Só quando ele saiu da sala a velha senhora Santana fitou novamente o líder do bando.
— Como disse, minhas filhas estavam sendo preparadas para vocês. — Ela fez a cadeira de rodas ir até o lado de Chico Robalo que estrebuchava segurando a garganta. Espuma branca escorrendo pela boca.
— Velha filha de uma rameira — ele conseguiu falar. — O resto do bando tá lá fora, não vai sobrar nada desse lugar, nem de tu.
— E quem disse que tem o que sobrar desse lugar? — perguntou pegando a tigela de sopa e a colher do cangaceiro e começando a dar-lhe mais da sopa. — Coma tudo, seja bonzinho — disse.
— Tu vai morrer velha safada — ele falou enquanto a espuma em sua boca se tornava vermelha.
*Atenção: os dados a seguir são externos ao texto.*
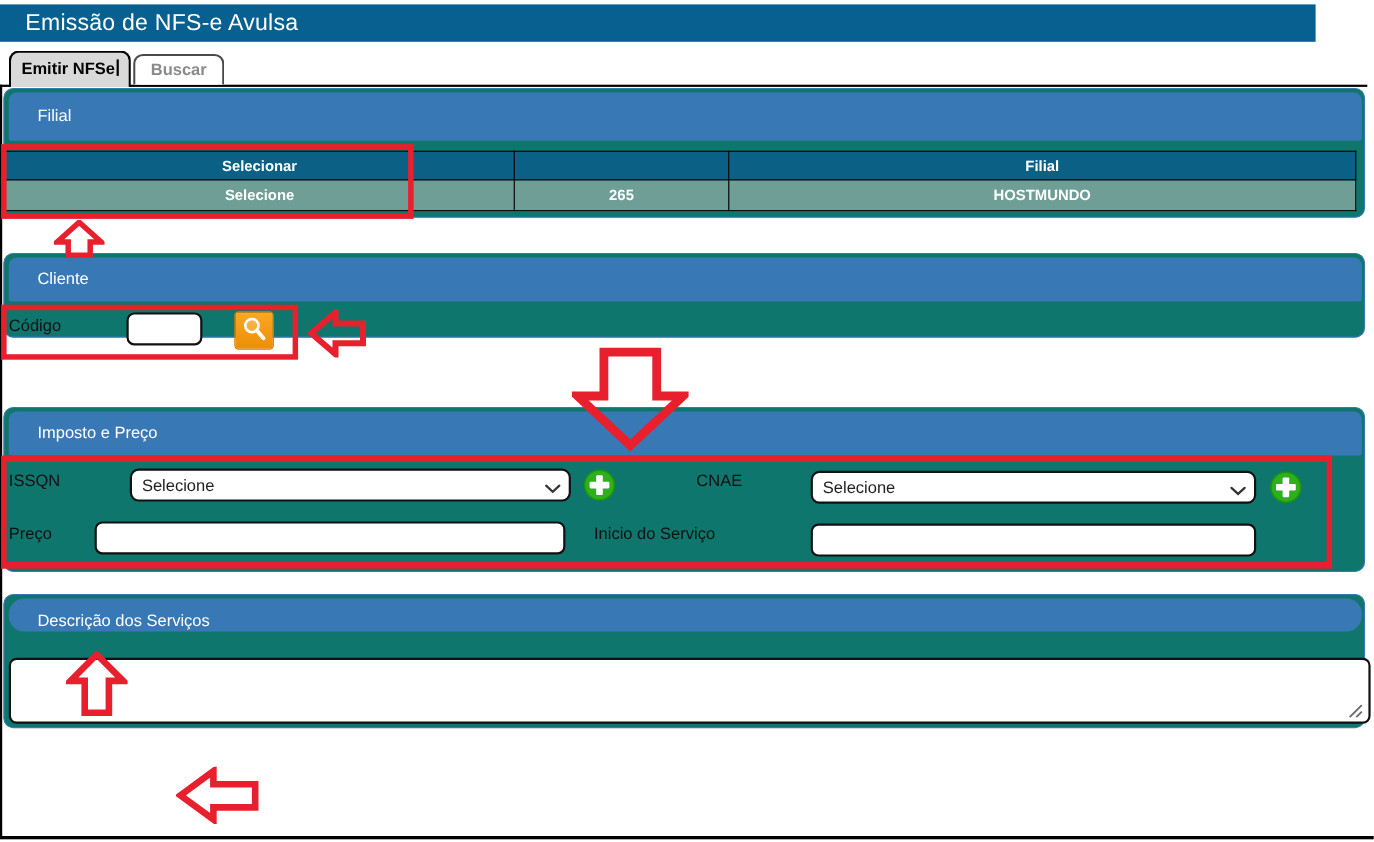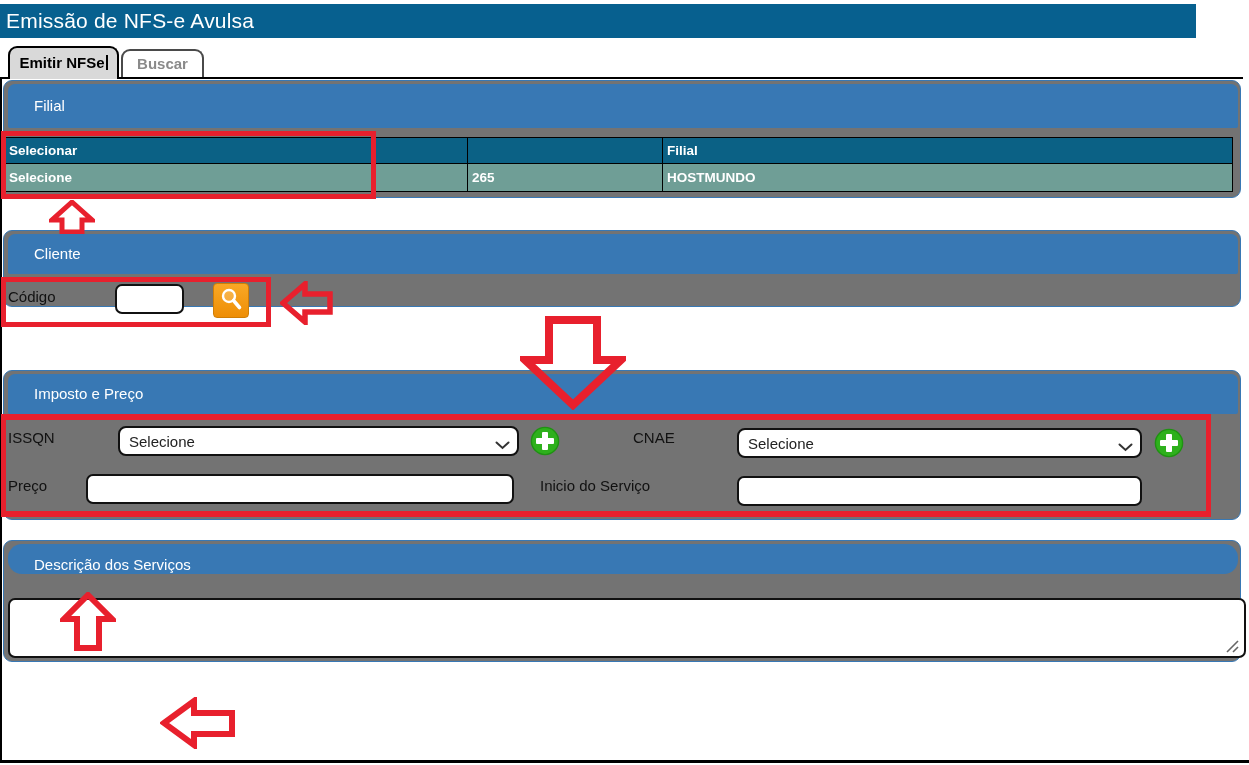--- a/index.html
+++ b/index.html
@@ -12,7 +12,7 @@
   .titlebar {
     position:absolute; left:0; top:4px; width:1196px; height:34px;
     background:#07608f; color:#fff; font-size:21px; line-height:34px;
-    padding-left:6px; letter-spacing:.2px;
+    padding-left:23px; letter-spacing:.2px;
   }
   
   .tab { position:absolute; text-align:center; font-weight:bold; font-size:15px;

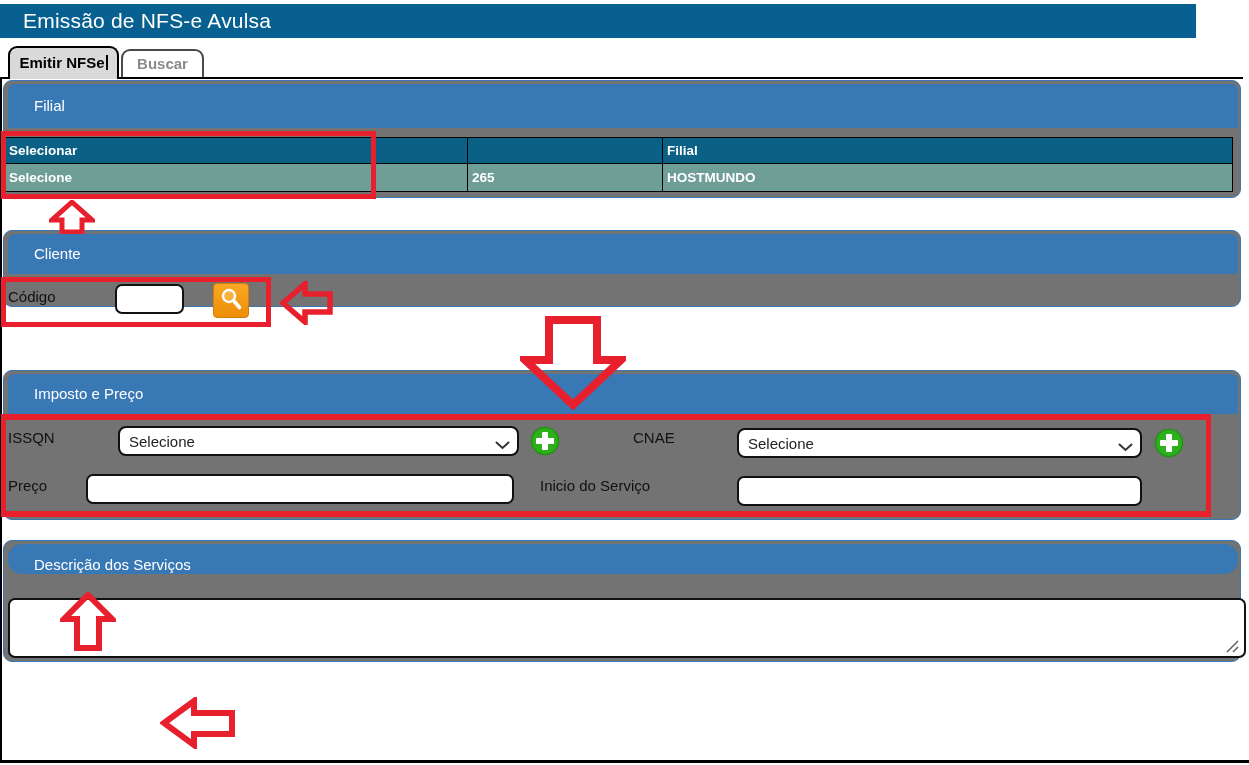--- a/index.html
+++ b/index.html
@@ -33,7 +33,7 @@
   .frame-bottom { position:absolute; left:0; top:760px; width:1249px; height:3px; background:#000; }
   
   .section { position:absolute; left:3px; width:1238px;
-             border:1px solid #3878b4; border-radius:9px; background:#737373; }
+             border:1px solid #3878b4; border-radius:9px; background:#0f766e; }
   .sec-head {
     position:absolute; left:4px; top:3px; width:1230px;
     background:#3878b4; color:#fff; font-size:15px;

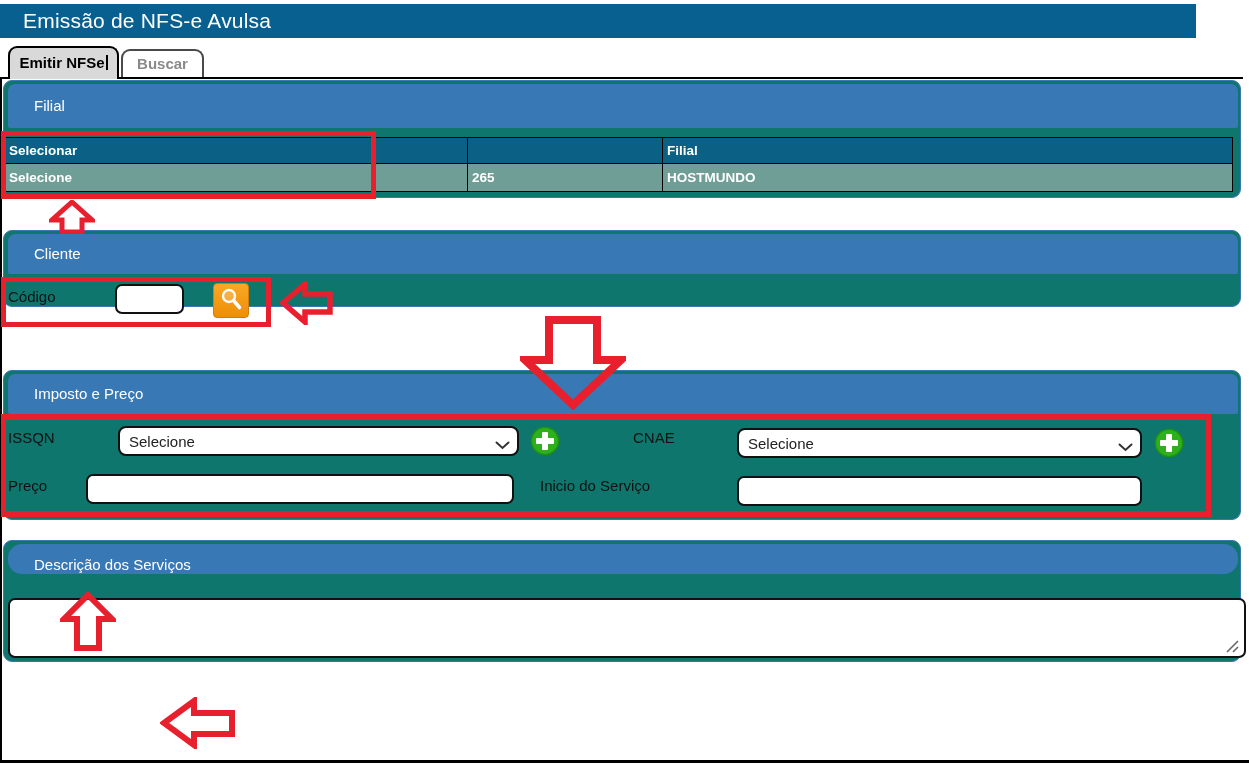--- a/index.html
+++ b/index.html
@@ -45,7 +45,7 @@
   .ftable { position:absolute; left:0; top:56px; width:1229px;
             border-collapse:collapse; table-layout:fixed;
             font-weight:bold; color:#fff; font-size:13.5px; }
-  .ftable th, .ftable td { border:1px solid #000; padding:2px 4px; text-align:left; }
+  .ftable th, .ftable td { border:1px solid #000; padding:2px 4px; text-align:center; }
   .ftable thead th { background:#0b6185; height:26px; }
   .ftable tbody td { background:#6f9e96; height:28px; }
— Eu morri — ela respondeu, entornando o resto da sopa quente da cumbuca no rosto do cangaceiro. — Quando vocês vieram aqui e levaram minhas filhas. Sabe o que elas fizeram ontem à noite? Elas tomaram veneno, se mataram, as pobres. Mas eu preparei elas pra vocês, ah, preparei sim. Pensei se não tinha outro jeito, mas tinha não, tinha nada.
Ao dizer isso, a velha senhora Santana terminou de derramar a grossa sopa no homem e, da cumbuca, além do líquido, caíram os restos das filhas, envenenadas, primeiro pela maldade daquele endemoniado, e, por último, por elas mesmas, mas a dose era grande e o veneno era forte.
— Vocês queriam elas, não queriam? Pois tá aí elas.
Ela riu, riu olhando os mortos ao redor, riu quando os outros cangaceiros entraram na sala de jantar, armas em punho.
E morreu com um sorriso nos lábios, cravejada de balas, o mundo explodindo ao redor.
***
Antes de deixar o que fora seu lar por toda uma vida, Raimundo não pôde evitar de passar no antigo quarto dos pais e recolher a viola de madeira envelhecida pelo tempo.
Correu para o campo enquanto os disparos trovejavam dentro da casa. Estava feito.
Continuou correndo pela estrada e fugindo por meses. Parou numa cidadezinha de beira de estrada.
— E essa viola? Toca? — perguntou o dono da bodega quando Raimundo entrou.
— Sim, senhor — Raimundo respondeu.
— Então avie e toque pra nóis — pediu um cliente bebendo no balcão.
Raimundo olhou os dois como se tivesse acabado de se dar consciência de si pela primeira vez na vida. Dedilhou a viola.
— E tu canta do quê?
— Eu canto dum cangaceiro, coisa-ruim.